Dans la région du Golfe, les tensions ont de nouveau augmenté entre les États-Unis et l’Iran. Mardi, le Commandement central américain a annoncé avoir mené des frappes puissantes en réponse à des attaques sur trois pétroliers dans le détroit d’Hormuz, touchant plus de 80 cibles. Ces frappes ont eu lieu à Qeshm, Bandar Abbas et Sirik, des personnes ont été blessées par des éclats d'obus. Centcom a expliqué que les cibles étaient des sites de lancement de missiles et des centres de commandement iraniens. Bien que l’Iran n’ait pas directement assumé la responsabilité de ces attaques, il a déclaré mercredi avoir ciblé des sites militaires américains à Bahreïn et au Koweït en représailles. Ce conflit survient alors que les États-Unis et l’Iran avaient signé un mémorandum d’accord le mois dernier pour prolonger un cessez-le-feu. L’accord prévoyait de définir l'administration future du détroit avec les États du Golfe. Le porte-parole iranien, Esmail Baghaei, a décrit ces actions américaines comme une violation du mémorandum.
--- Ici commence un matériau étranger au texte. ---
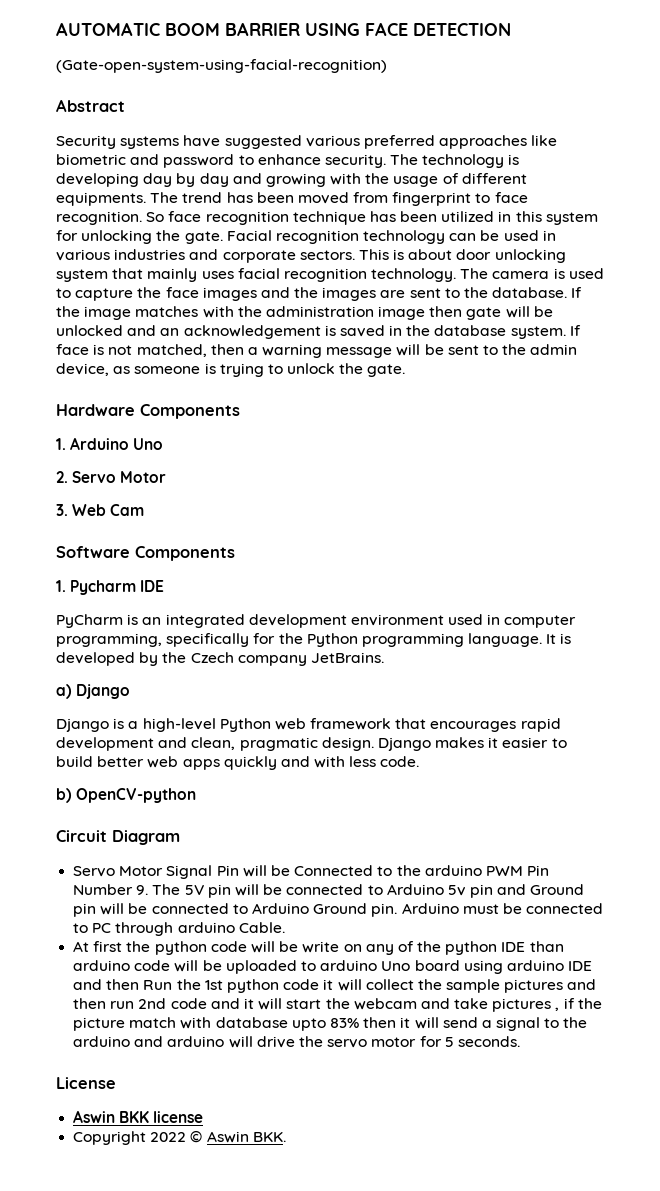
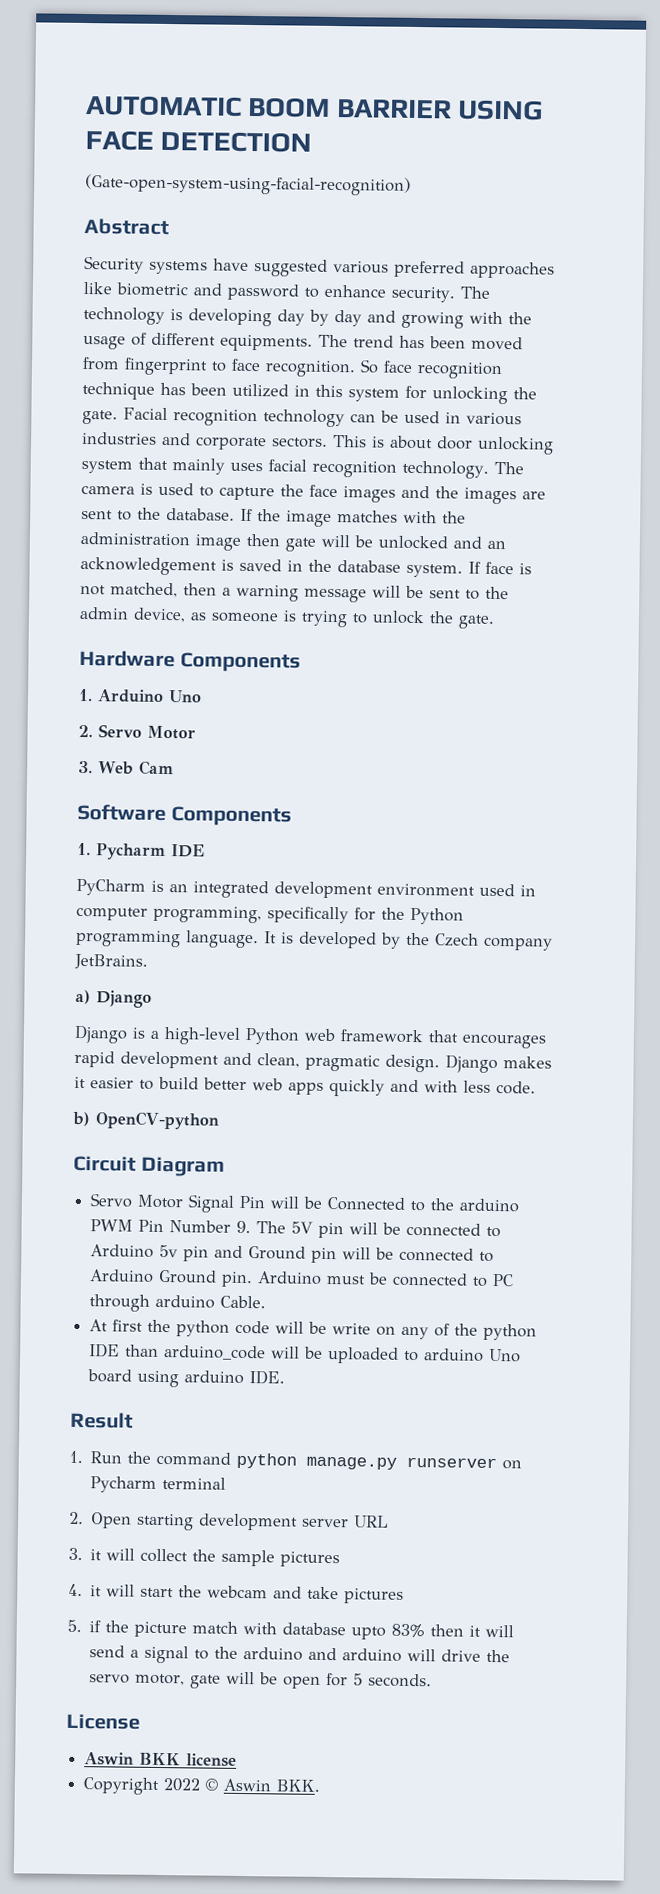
[73,960,171,971] arduino code -> [164,1345,267,1361] arduino_code
[568,961,593,971] [73,979,320,993] IDE and then Run the 1st python code -> [249,1370,286,1385] [70,1411,133,1429] [69,1450,523,1470] [90,1476,227,1493] [69,1511,390,1531] [68,1547,83,1561] IDE. // Result // 1. Run the command python manage.py runserver on Pycharm terminal // 2. Open starting development server URL // 3.
[567,979,597,990] [73,998,240,1009] and then run 2nd code and -> [68,1583,83,1597] // 4.
[555,1007,560,1011] , -> [67,1619,82,1633] // 5.
[371,1037,417,1047] motor -> [135,1671,322,1689] motor, gate will be open

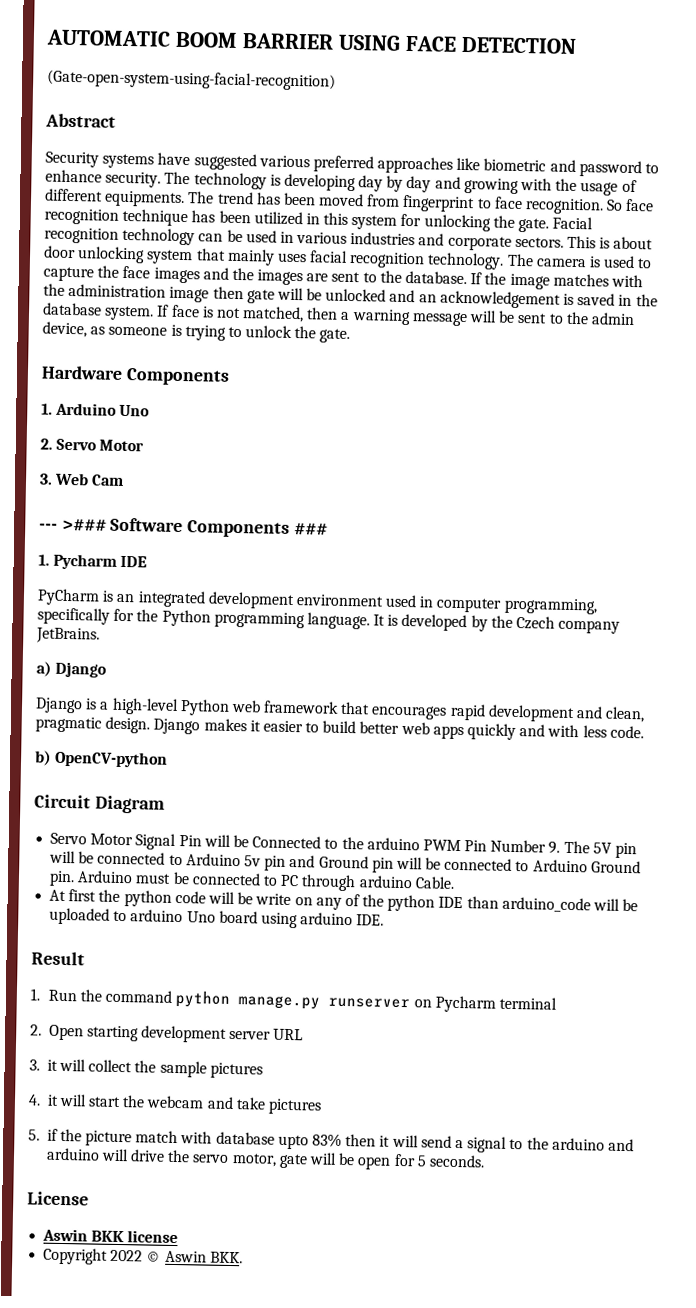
(174, 768) none -> [39,518,107,532] --- >###
(292, 816) none -> [293,523,328,536] ###

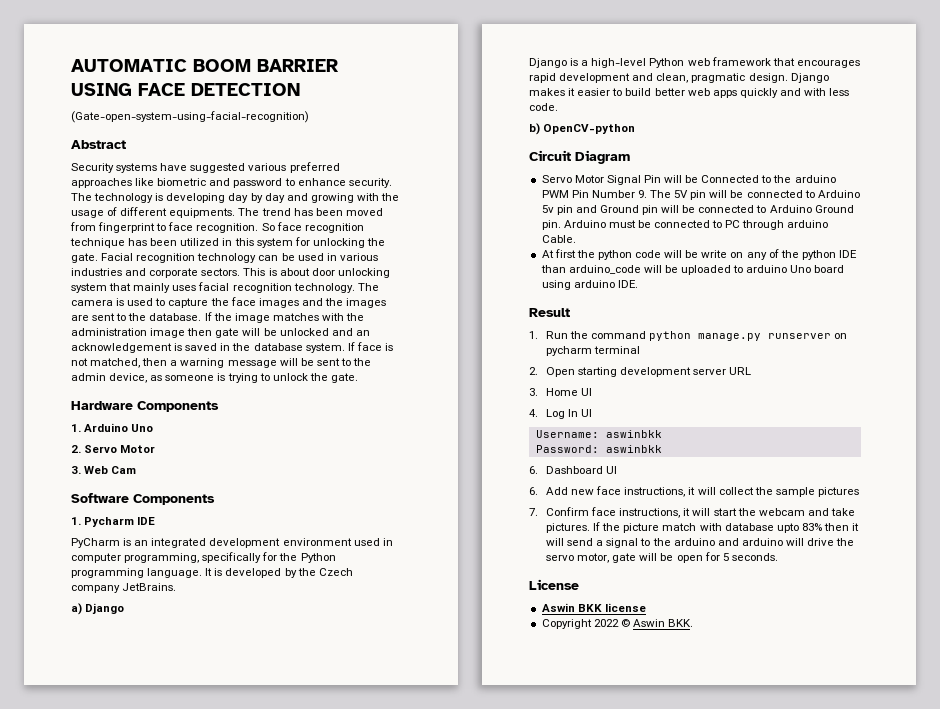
[39,518,107,532] --- >### -> (137, 470) none
[293,523,328,536] ### -> (215, 499) none
[434,995,496,1013] Pycharm -> [546,346,593,356] pycharm
(40, 1065) none -> [546,388,593,396] [529,409,593,419] [535,430,662,438] [535,445,662,453] [529,466,618,474] [529,486,686,497] Home UI // 4. Log In UI // Username: aswinbkk // Password: aswinbkk // 6. Dashboard UI // 6. Add new face instructions,
[28,1094,41,1106] 4. -> [529,507,681,518] 7. Confirm face instructions,
[268,1098,323,1115] [28,1128,58,1141] pictures // 5. if -> [546,522,601,533] pictures. If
Par ailleurs, le Koweït a aussi répondu aux frappes iraniennes en critiquant ces attaques répétées qui mettent en danger la stabilité régionale. Le Qatar et l’Arabie Saoudite ont accusé l’Iran d’avoir attaqué leurs navires, ce qui montre un élargissement du conflit puisque la région est importante pour le commerce mondial. Le Qatar a affirmé que l’Iran était entièrement responsable d’une attaque apparente contre le navire Al-Rekayyat. Les récents événements menacent cet accord fragile et remettent en cause la souveraineté iranienne sur le détroit, que l'Iran considère comme essentiel à ses intérêts économiques et stratégiques. Si la situation continue à se détériorer, il est probable que d'autres pays réagiront également pour protéger leurs intérêts commerciaux.